MANILA, Philippines – He’s a prosecutor defending a complaint that he himself has not signed.
Last week, he walked out on the prosecution panel when they refused to allow him to take the floor.
And on his second appearance as a prosecutor on Tuesday, February 7, Ilocos Norte Rep. Rodolfo Fariñas admitted to the impeachment court what his colleagues would never dare say: that the impeachment complaint filed against Chief Justice Renato Corona was poorly crafted.
Caught in a legal tussle with Presiding Office Sen. Juan Ponce Enrile over the propriety of calling Supreme Court justices to testify in the ongoing trial, Fariñas was confronted with a question by senator-judge Jinggoy Estrada: did he sign the complaint in the first place?
Fariñas conceded what’s already common knowledge: no, he didn’t.
His explanation amused many.
“Mabagal po kasi akong bumasa e… Ang mga kasamahan ko sa Kongreso, maraming speed reader dyan e. Dahil sobra-sobra naman po yung pumirma na, 188, hindi na kailangan na pirma ko,” said Fariñas. (I am a slow reader. My colleagues in Congress are speed readers. Because those who signed are more than enough, 188, my signature was no longer necessary.)
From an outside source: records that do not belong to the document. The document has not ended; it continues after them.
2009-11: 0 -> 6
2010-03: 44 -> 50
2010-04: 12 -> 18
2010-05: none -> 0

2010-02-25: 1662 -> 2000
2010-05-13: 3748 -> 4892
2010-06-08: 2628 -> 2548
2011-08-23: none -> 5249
And then here’s the clincher: “Saka medyo masama din po kasi pagkagawa ng complaint. Hindi na lang ho ako pumirma,” he added. (The complaint was also really badly written, and so I did not sign.) Everyone roared in laughter.
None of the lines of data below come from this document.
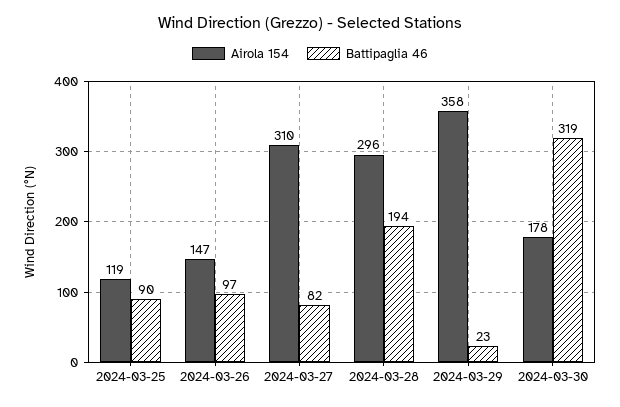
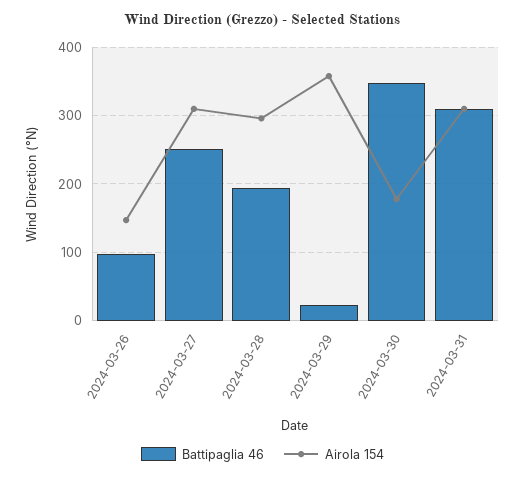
Airola 154, 2024-03-25: 119 -> none
Battipaglia 46, 2024-03-25: 90 -> none
Battipaglia 46, 2024-03-27: 82 -> 250
Battipaglia 46, 2024-03-30: 319 -> 350
Battipaglia 46, 2024-03-31: none -> 310
Airola 154, 2024-03-31: none -> 310

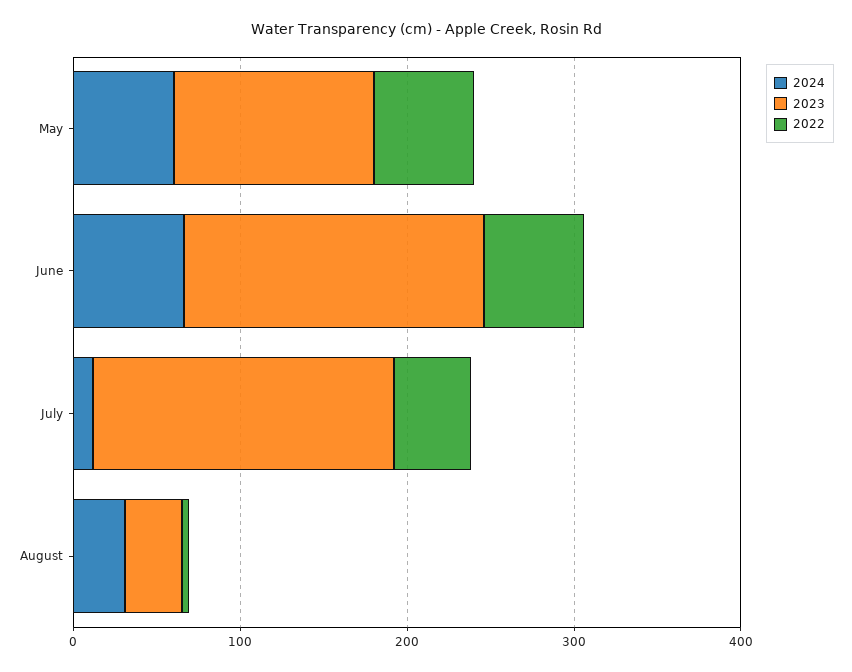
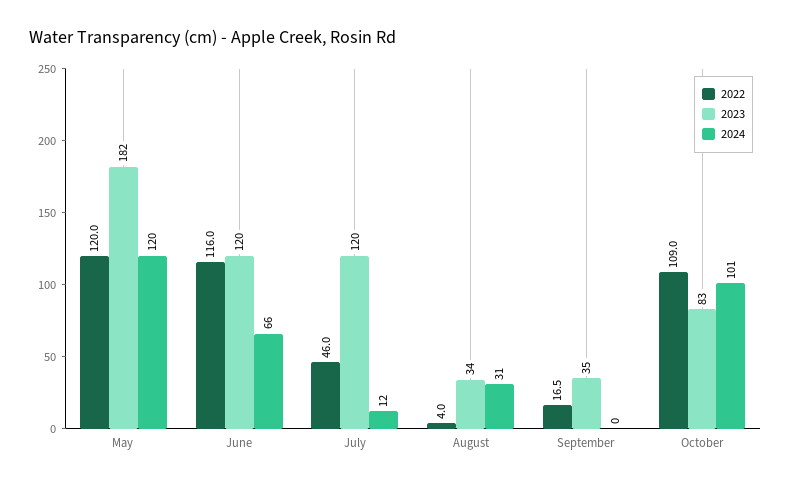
2024, May: 60 -> 120
2023, May: 120 -> 182
2022, May: 60 -> 120
2023, June: 180 -> 120
2022, June: 60 -> 116
2023, July: 180 -> 120
2022, September: none -> 16.5
2023, September: none -> 35
2024, September: none -> 0
2022, October: none -> 109
2023, October: none -> 83
2024, October: none -> 101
It was a remark he was forced to explain after the trial. He blamed the Supreme Court for the rush that the House of Representatives took in impeaching the Chief Justice.
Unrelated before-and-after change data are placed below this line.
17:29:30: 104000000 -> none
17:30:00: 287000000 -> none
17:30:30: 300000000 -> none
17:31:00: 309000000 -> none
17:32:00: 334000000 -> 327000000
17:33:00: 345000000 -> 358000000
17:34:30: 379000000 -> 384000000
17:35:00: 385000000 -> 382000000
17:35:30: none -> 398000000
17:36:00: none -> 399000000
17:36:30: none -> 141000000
Fariñas said there was a fear among congressmen that SC would TRO the impeachment proceedings the way they did during the impeachment trial of former Ombudsman Merceditas Gutierrez.
“It’s a clear and present danger,” said Fariñas. “Chief Justice ito e. Nangyari na yan kay Chief Justice Davide di ba?,” Fariñas said.
(Fariñas was referring to the attempt in 2003 to impeach then Chief Justice Hilario Davide. The High Court stepped in at the time after parties questioned the fact that another complaint against Davide was entertained even while the Justice Committee was already hearing a previously filed complaint before it against Davide and 7 associate justices of the Supreme Court.)
In the case of the impeachment complaint against Gutierrez, the House questioned the SC move and SC would later uphold the power of the House to hold impeachment proceedings. “But we had to wait for five months so we can proceed with the impeachment proceedings,” said Fariñas.
Prosecution spokesperson Romero Quimbo said they also rushed the complaint because of fears that they will be pre-empted by a “sham complaint.” The 1987 Constitution only allows one impeachment complaint against a constitutional officer every year.
Fariñas said there should be no doubt that he believes in the impeachment complaint.
“This is not a matter of beauty of the pleadings. It’s the content. I believe in the cause of action. I believe that there are valid grounds for impeachment. That’s why I agreed to become a prosecutor,” Farinas said.
Whether or not his fellow prosecutors resented his statements didn’t show.
After all, he’s one of the prosecutors assigned to defend and pursue Article 3, which is now being tackled by the impeachment court.
Some advisers of the prosecution panel have cautioned them against tapping Fariñas to lead the charge in the trial. They have described him as a “loose cannon” for various reasons: he does not belong to the Liberal Party (he’s a member of the Nacionalista Party and campaigned for Sen. Manny Villar in the 2010 presidential race); he is not part of the inner core that pushed for the impeachment; and he has his past, referring to old allegations of wife beating.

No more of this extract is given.